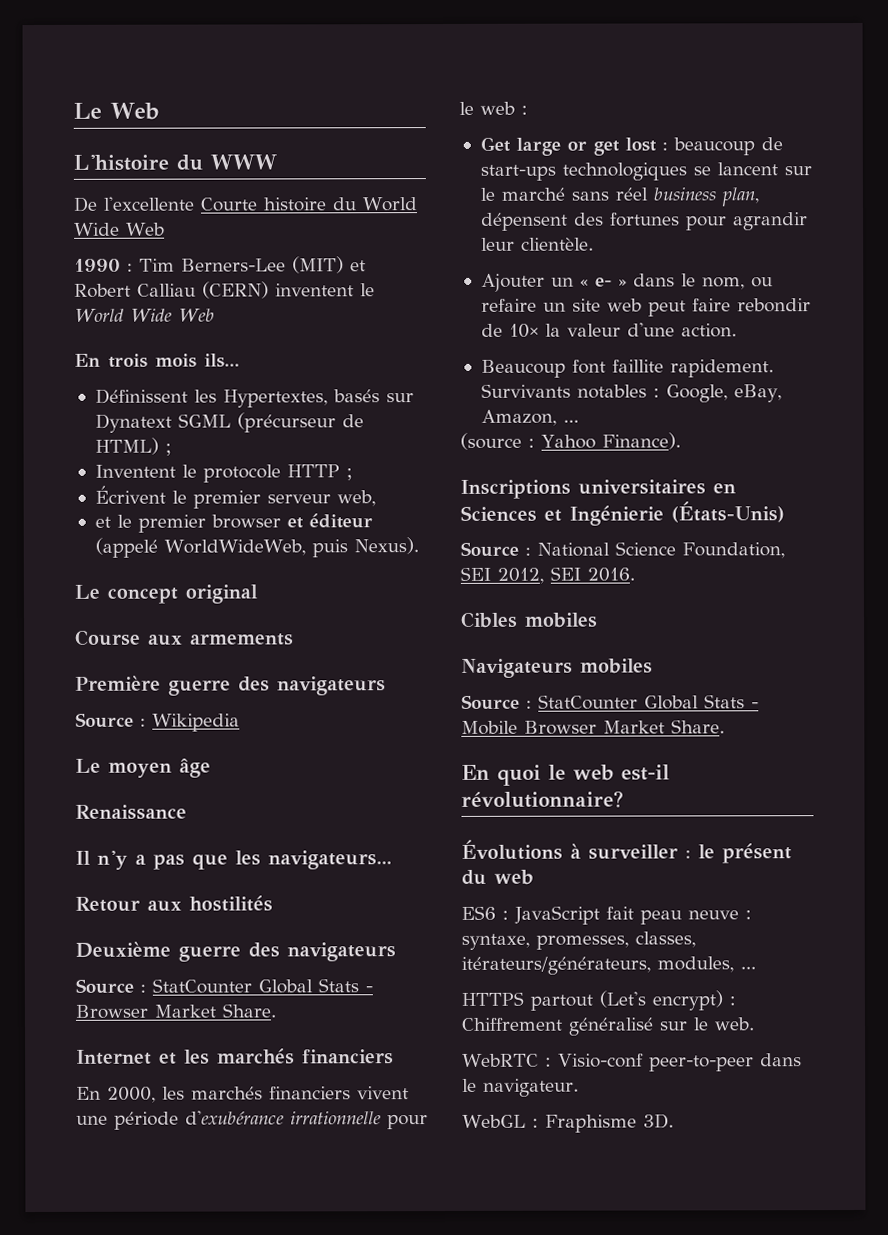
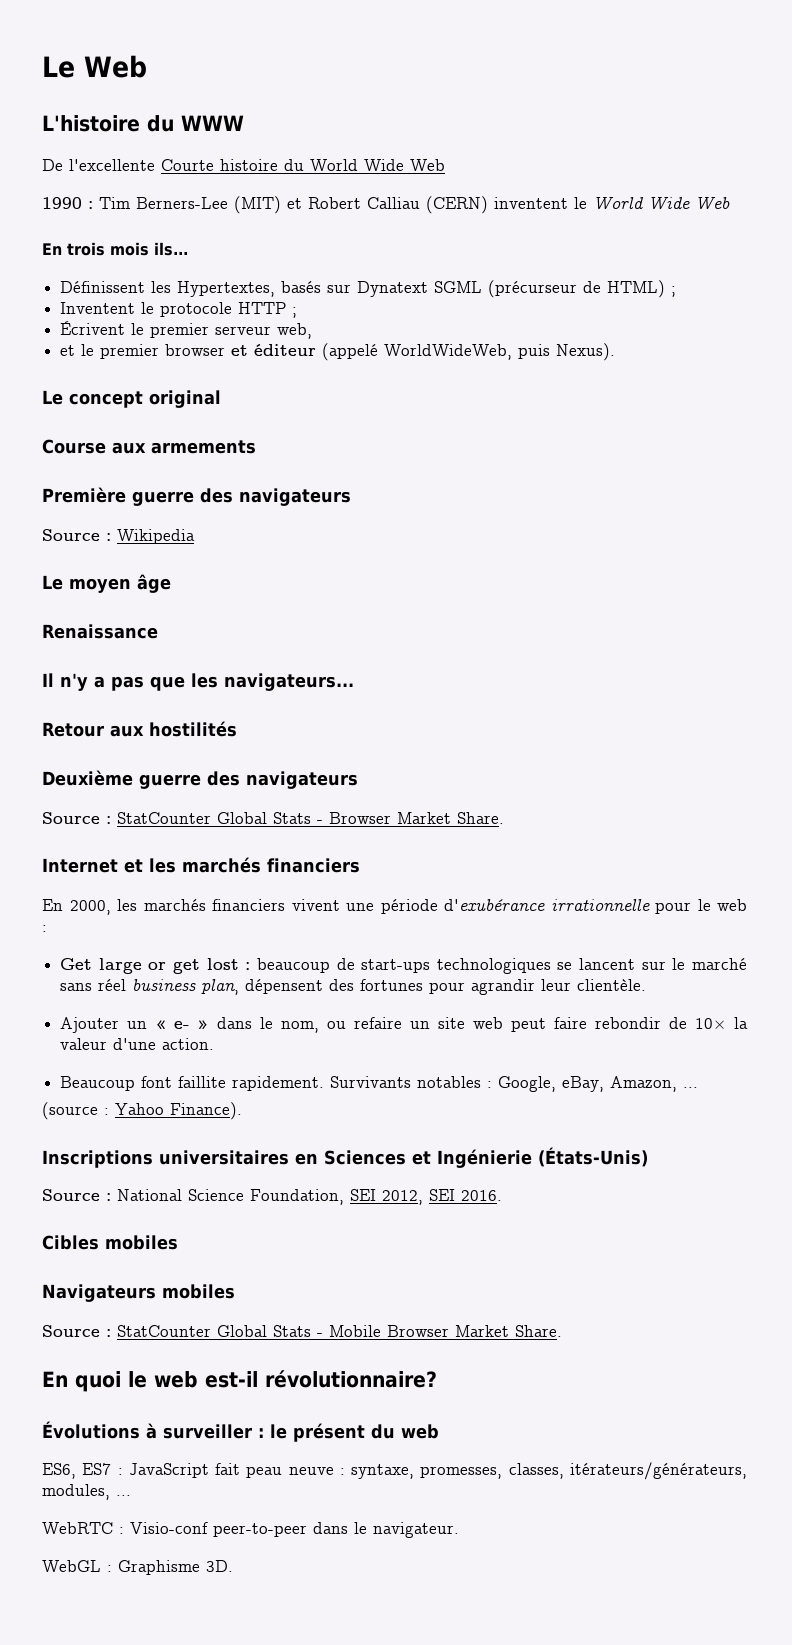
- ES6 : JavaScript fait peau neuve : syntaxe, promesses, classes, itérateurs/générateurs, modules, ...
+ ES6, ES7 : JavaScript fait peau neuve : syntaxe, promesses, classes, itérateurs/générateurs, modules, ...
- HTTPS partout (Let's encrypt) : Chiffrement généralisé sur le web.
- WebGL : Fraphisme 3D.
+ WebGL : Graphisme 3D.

○ ○ ○ ○

▸ **What you have to do**: Go through the material above, and wherever a line contains the string "classes", return it.

▸ **Answer space**:
- ES6 : JavaScript fait peau neuve : syntaxe, promesses, classes, itérateurs/générateurs, modules, ...
+ ES6, ES7 : JavaScript fait peau neuve : syntaxe, promesses, classes, itérateurs/générateurs, modules, ...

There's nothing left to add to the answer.